The Wisdom of Crowds – It Applies to Performance Measurement Too!

Steve Montague 2005

 

The viewpoints and brainpower of the many are almost always superior to the thinking and decision-making of the few.

 

James Surowiecki, in The Wisdom of Crowds, cites the example of 700 people estimating the weight of an ox, and coming on average within one pound of the actual weight.

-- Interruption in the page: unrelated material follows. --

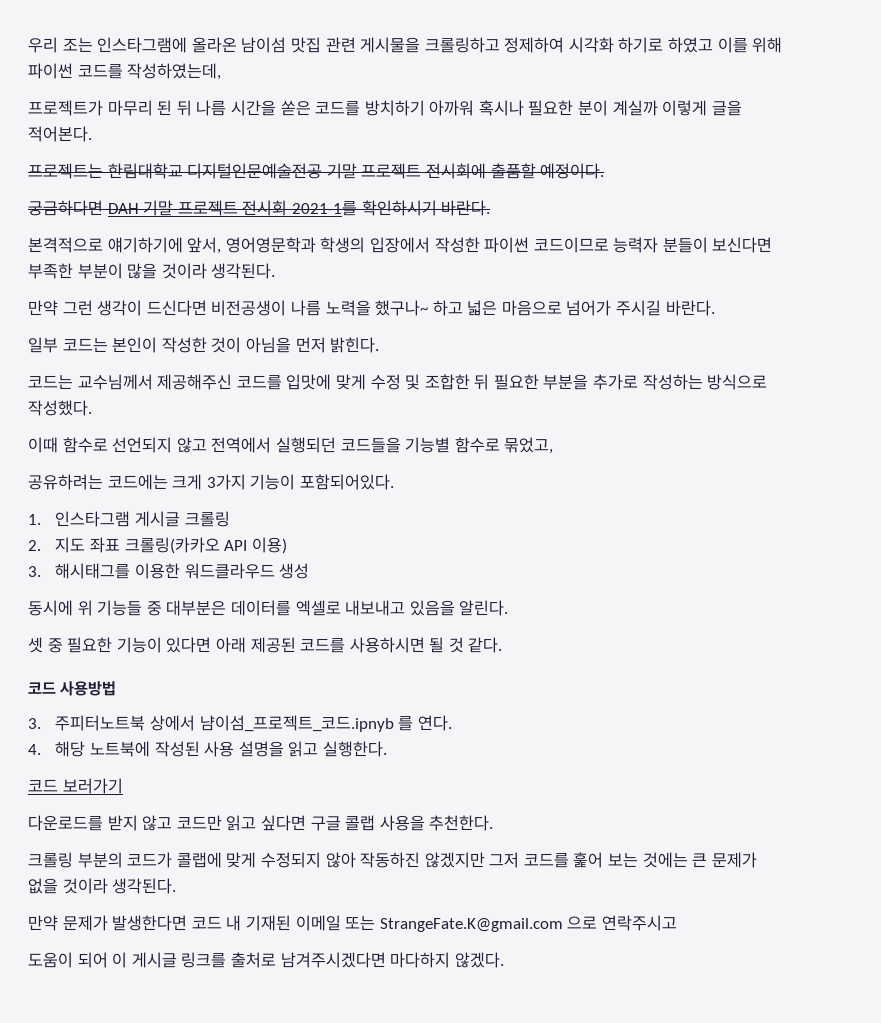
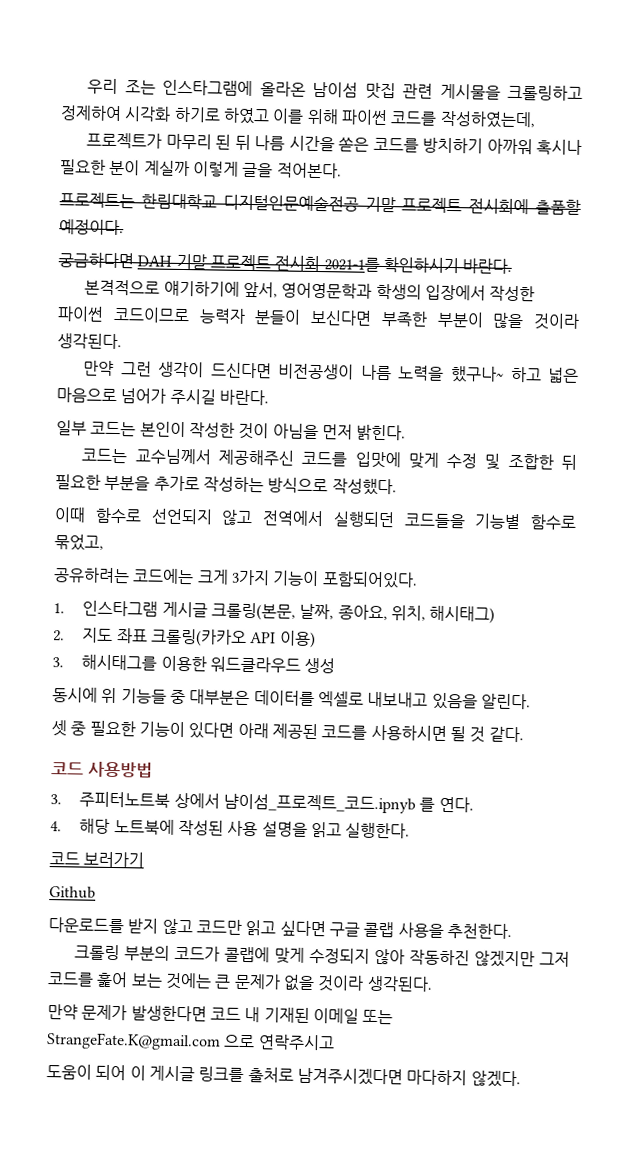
- 1. 인스타그램 게시글 크롤링
+ 1. 인스타그램 게시글 크롤링(본문, 날짜, 종아요, 위치, 해시태그)
+ Github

He extols the virtues of various 'markets' or crowds to successfully predict sporting events, set fair prices to assure product 'clearance' and even to focus appropriate blame for the air shuttle disaster – with only very partial information. This thesis flies in the face of much conventional wisdom which suggests that only a few key people should make judgements on various things – especially when matters are technical and complex.

 

To some extent we have a parallel situation in public performance planning and reporting.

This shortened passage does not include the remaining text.